Greg McGhee

North Carolina A&T Aggies
- Title: Offensive coordinator

Personal information
- Born: November 22, 1992 (age 33) Pittsburgh, Pennsylvania, U.S.
- Listed height: 6 ft 3 in (1.91 m)
- Listed weight: 205 lb (93 kg)

Career information
- Position: Quarterback (No. 2, 16)
- High school: Pittsburgh (PA) Perry Traditional
- College: Howard
- NFL draft: 2015: undrafted

Career history

Playing
- BC Lions (2015–2016); Montreal Alouettes (2016–2017); Green Bay Blizzard (2017); Philadelphia Soul (2018); Toronto Argonauts (2018); Columbus Destroyers (2019)*;
- * Offseason and/or practice squad member only

Coaching
- West Liberty (2020) Graduate assistant; West Liberty (2021) Quarterbacks coach; West Liberty (2022) Offensive coordinator & quarterbacks coach; Howard (2023–2024) Quarterbacks coach; North Carolina A&T (2025–present) Offensive coordinator;

Awards and highlights
- MEAC Co-Offensive Player of the Year (2014);

Career CFL statistics
- Comp. / Att.: 2 / 6
- Passing yards: 28
- TD–INT: 0–0
- Rushing yards: 10
- Rushing TD: 1
- Stats at CFL.ca

Career AFL statistics
- Comp. / Att.: 6 / 9
- Passing yards: 48
- TD–INT: 2–0
- QB rating: 119.44
- Rushing TD: 0
- Stats at ArenaFan.com

= Greg McGhee =

American football player and coach (born 1992)

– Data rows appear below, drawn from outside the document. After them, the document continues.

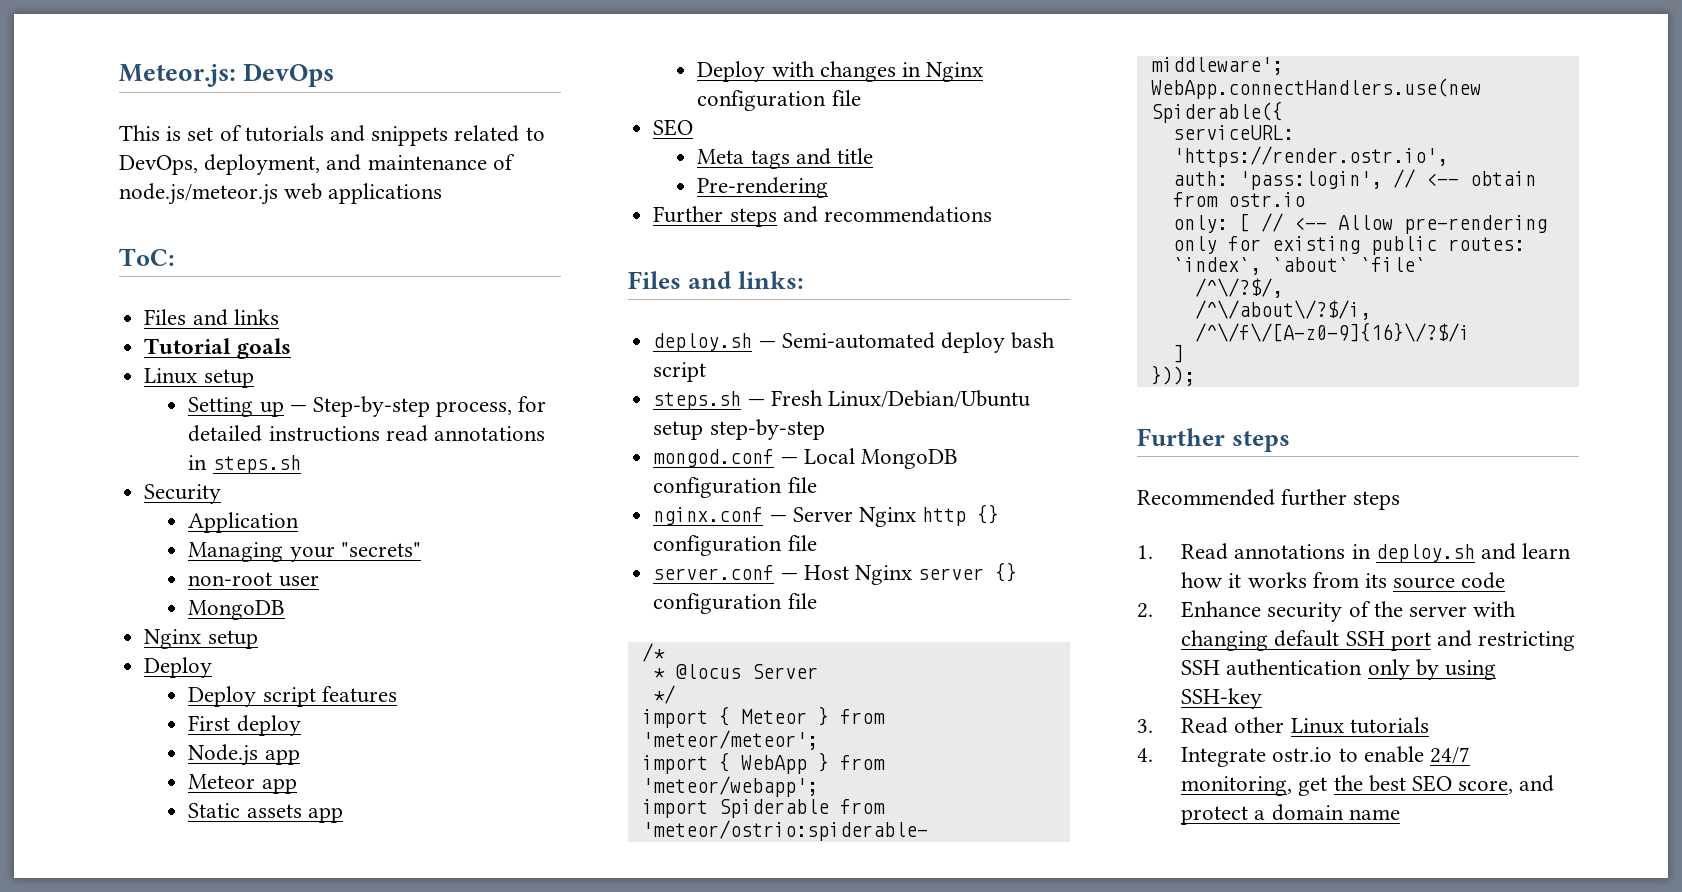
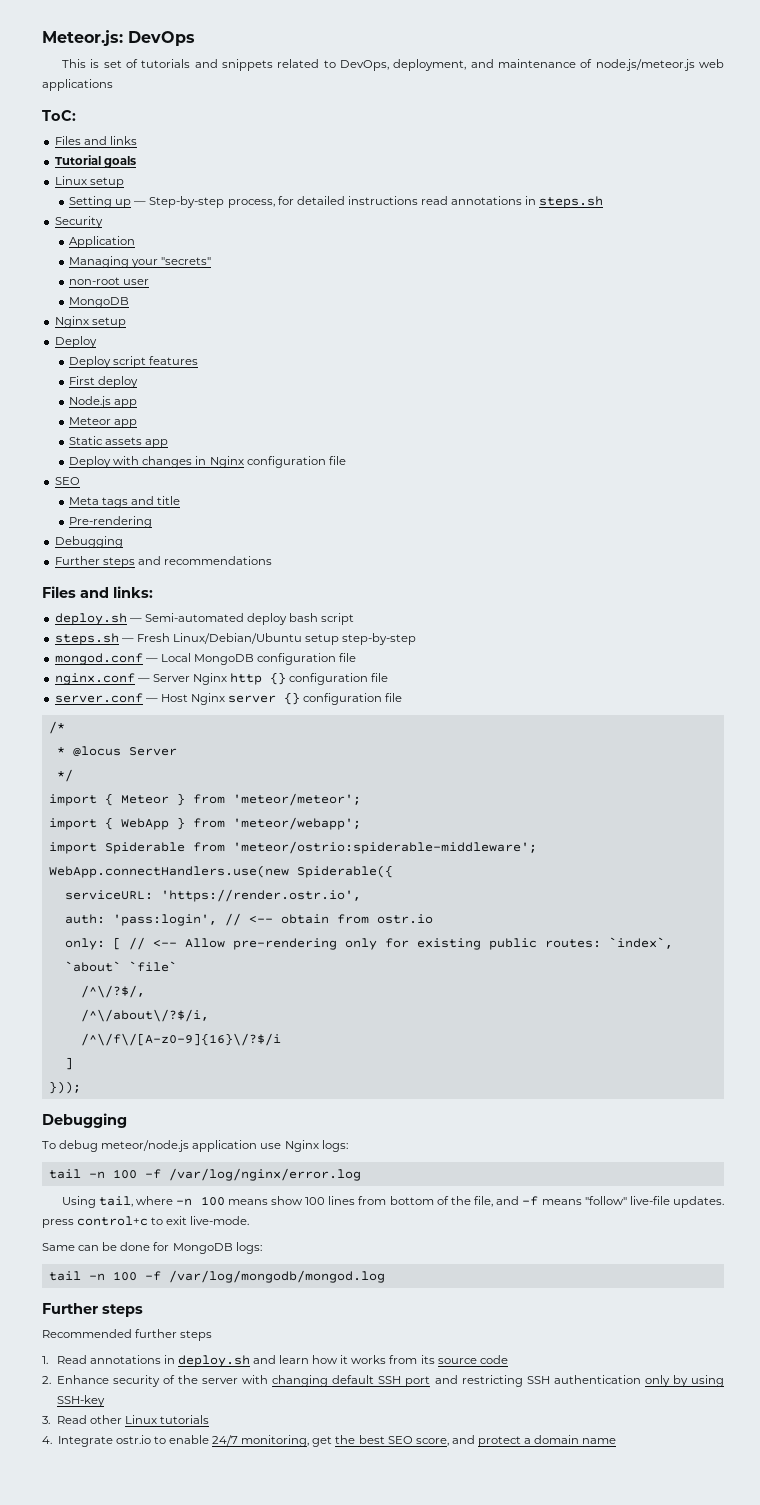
  Pre-rendering
+ Debugging
  }));
+ Debugging
+ To debug meteor/node.js application use Nginx logs:
+ tail -n 100 -f /var/log/nginx/error.log
+ Using tail, where -n 100 means show 100 lines from bottom of the file, and -f means "follow" live-file updates. press control+c to exit live-mode.
+ Same can be done for MongoDB logs:
+ tail -n 100 -f /var/log/mongodb/mongod.log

Greg McGhee (born November 22, 1992) is an American college football coach and former quarterback. He is the offensive coordinator for North Carolina A&T University, a position he has held since 2025. He played college football at Howard University and attended Perry Traditional Academy in Pittsburgh, Pennsylvania. He has also been a member of the BC Lions, Montreal Alouettes, Green Bay Blizzard, and Toronto Argonauts.

==Early life==
McGhee attended Perry Traditional Academy in Pittsburgh, Pennsylvania, where he was a member of both the football and basketball teams.

==College career==
Heading into his senior season, McGhee was voted preseason Mid-Eastern Athletic Conference Offensive Player of the Year. McGhee was named Co-MEAC Offensive Player of the Year at the conclusion of the season, sharing the title with Tarik Cohen.

==Professional career==
===BC Lions===
On February 19, 2015, McGhee signed with the BC Lions of the Canadian Football League. On June 18, 2016, McGhee was cut.

===Montreal Alouettes===
McGhee signed with the Montreal Alouettes prior to the 2017 season, but he did not make the team's roster.

===Green Bay Blizzard===
On May 18, 2017, McGhee signed with the Green Bay Blizzard. McGhee threw for 433 yards and 6 touchdowns in 4 games with the Blizzard.

===Philadelphia Soul===
Prior to the start of the 2018 season, McGhee was assigned to the Philadelphia Soul. After not playing the first 6 weeks, McGhee was thrust into action when Dan Raudabaugh left the Soul's May 19 game against the Albany Empire. McGhee threw two touchdown passes, but the Soul lost to the Empire 41–36.

===Toronto Argonauts===
McGhee signed with the Toronto Argonauts in the 2018 season.

===Columbus Destroyers===
On March 5, 2019, McGhee was assigned to the Columbus Destroyers. On April 13, 2019, he was placed on recallable reassignment and became a free agent.

==Coaching career==
In 2020, McGhee joined West Liberty as a graduate assistant. In 2021, he was promoted to quarterbacks coach. In 2022, he was promoted to offensive coordinator while retaining his role as quarterbacks coach.

In 2023, McGhee was hired as the quarterbacks coach for Howard.

On January 13, 2025, McGhee was hired as the offensive coordinator for North Carolina A&T.